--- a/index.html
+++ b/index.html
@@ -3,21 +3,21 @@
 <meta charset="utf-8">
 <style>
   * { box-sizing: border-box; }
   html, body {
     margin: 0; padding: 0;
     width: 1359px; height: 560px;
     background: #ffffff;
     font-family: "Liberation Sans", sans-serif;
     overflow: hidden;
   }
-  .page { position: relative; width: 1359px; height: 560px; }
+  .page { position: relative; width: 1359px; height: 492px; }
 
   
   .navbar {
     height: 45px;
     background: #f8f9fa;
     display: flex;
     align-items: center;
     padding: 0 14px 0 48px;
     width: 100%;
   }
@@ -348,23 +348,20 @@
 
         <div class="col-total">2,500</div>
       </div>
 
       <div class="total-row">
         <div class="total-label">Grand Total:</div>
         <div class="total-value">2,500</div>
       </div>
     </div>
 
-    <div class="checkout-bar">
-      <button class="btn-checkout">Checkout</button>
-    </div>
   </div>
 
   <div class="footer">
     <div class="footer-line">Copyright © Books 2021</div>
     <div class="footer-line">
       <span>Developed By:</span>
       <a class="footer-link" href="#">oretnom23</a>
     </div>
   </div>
•••
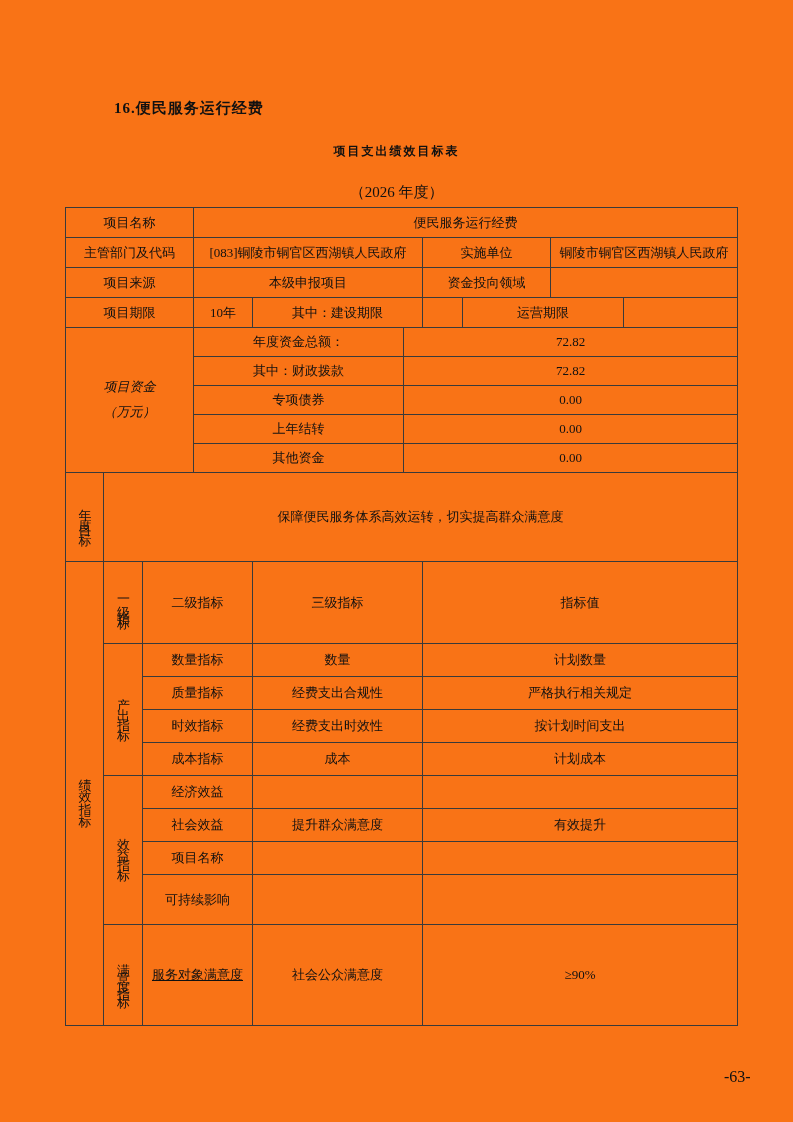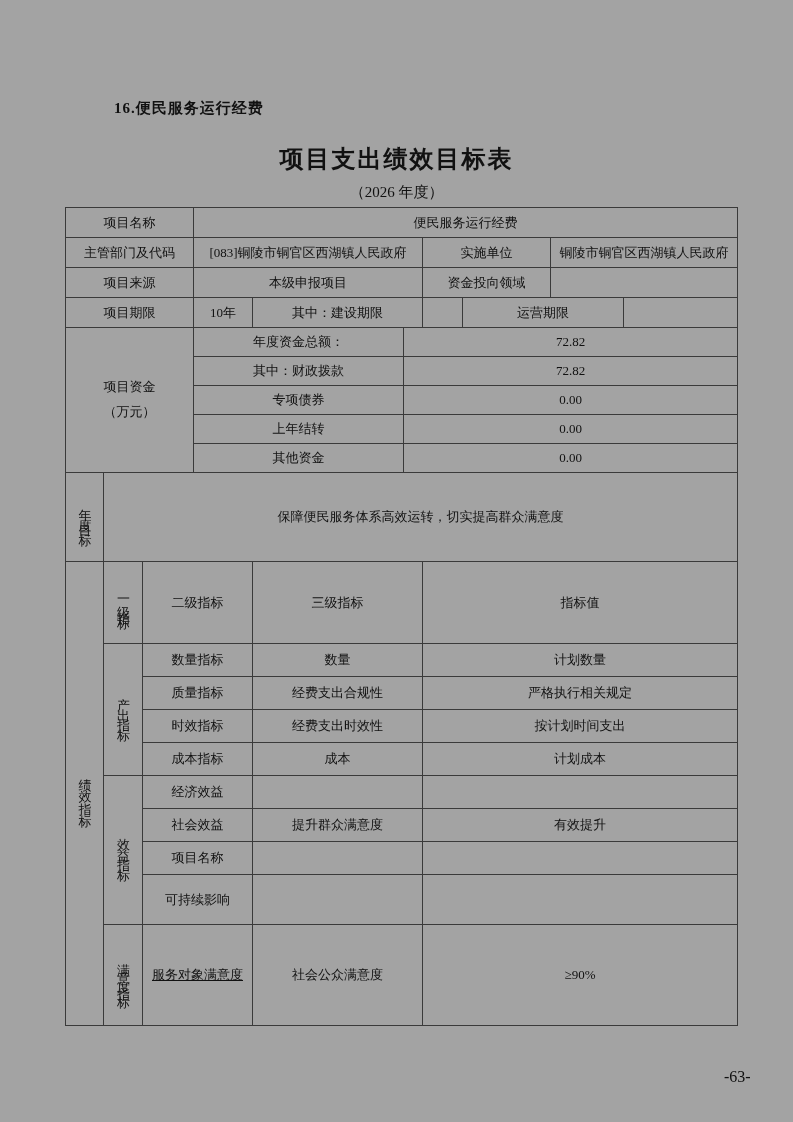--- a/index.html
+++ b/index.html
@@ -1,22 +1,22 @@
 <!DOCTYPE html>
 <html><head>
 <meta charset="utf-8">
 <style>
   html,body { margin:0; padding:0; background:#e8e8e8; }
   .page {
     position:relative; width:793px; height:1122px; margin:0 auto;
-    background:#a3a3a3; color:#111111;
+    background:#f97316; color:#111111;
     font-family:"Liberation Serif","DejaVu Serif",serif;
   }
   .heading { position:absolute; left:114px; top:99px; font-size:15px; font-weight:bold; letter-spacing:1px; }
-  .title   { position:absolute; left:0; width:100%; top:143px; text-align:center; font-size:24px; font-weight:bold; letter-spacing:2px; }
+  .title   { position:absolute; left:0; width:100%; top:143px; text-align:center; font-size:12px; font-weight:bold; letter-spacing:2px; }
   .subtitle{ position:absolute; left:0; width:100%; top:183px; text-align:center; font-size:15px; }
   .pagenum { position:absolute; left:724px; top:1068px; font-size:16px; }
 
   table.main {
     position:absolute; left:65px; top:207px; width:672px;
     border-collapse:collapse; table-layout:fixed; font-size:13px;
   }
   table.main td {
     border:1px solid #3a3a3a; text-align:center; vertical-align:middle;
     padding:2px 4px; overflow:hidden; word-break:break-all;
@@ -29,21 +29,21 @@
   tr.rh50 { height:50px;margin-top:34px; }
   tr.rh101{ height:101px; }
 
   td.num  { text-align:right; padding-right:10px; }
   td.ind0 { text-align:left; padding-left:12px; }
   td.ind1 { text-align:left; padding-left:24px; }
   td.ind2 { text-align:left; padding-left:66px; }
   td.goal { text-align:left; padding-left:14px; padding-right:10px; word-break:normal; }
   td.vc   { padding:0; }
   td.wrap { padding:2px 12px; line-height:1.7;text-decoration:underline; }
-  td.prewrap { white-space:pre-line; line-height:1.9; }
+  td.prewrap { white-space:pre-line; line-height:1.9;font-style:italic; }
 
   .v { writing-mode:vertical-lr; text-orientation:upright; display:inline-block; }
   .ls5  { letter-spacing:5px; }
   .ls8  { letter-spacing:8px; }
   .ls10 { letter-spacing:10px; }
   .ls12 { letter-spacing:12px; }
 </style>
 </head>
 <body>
•••
[TASK ITEM] What lines above hold the word "letter"? Pull each one out.

[ANSWER TO THIS EXERCISE]
   .heading { position:absolute; left:114px; top:99px; font-size:15px; font-weight:bold; letter-spacing:1px; }
-  .title   { position:absolute; left:0; width:100%; top:143px; text-align:center; font-size:24px; font-weight:bold; letter-spacing:2px; }
+  .title   { position:absolute; left:0; width:100%; top:143px; text-align:center; font-size:12px; font-weight:bold; letter-spacing:2px; }
   .ls5  { letter-spacing:5px; }
   .ls8  { letter-spacing:8px; }
   .ls10 { letter-spacing:10px; }
   .ls12 { letter-spacing:12px; }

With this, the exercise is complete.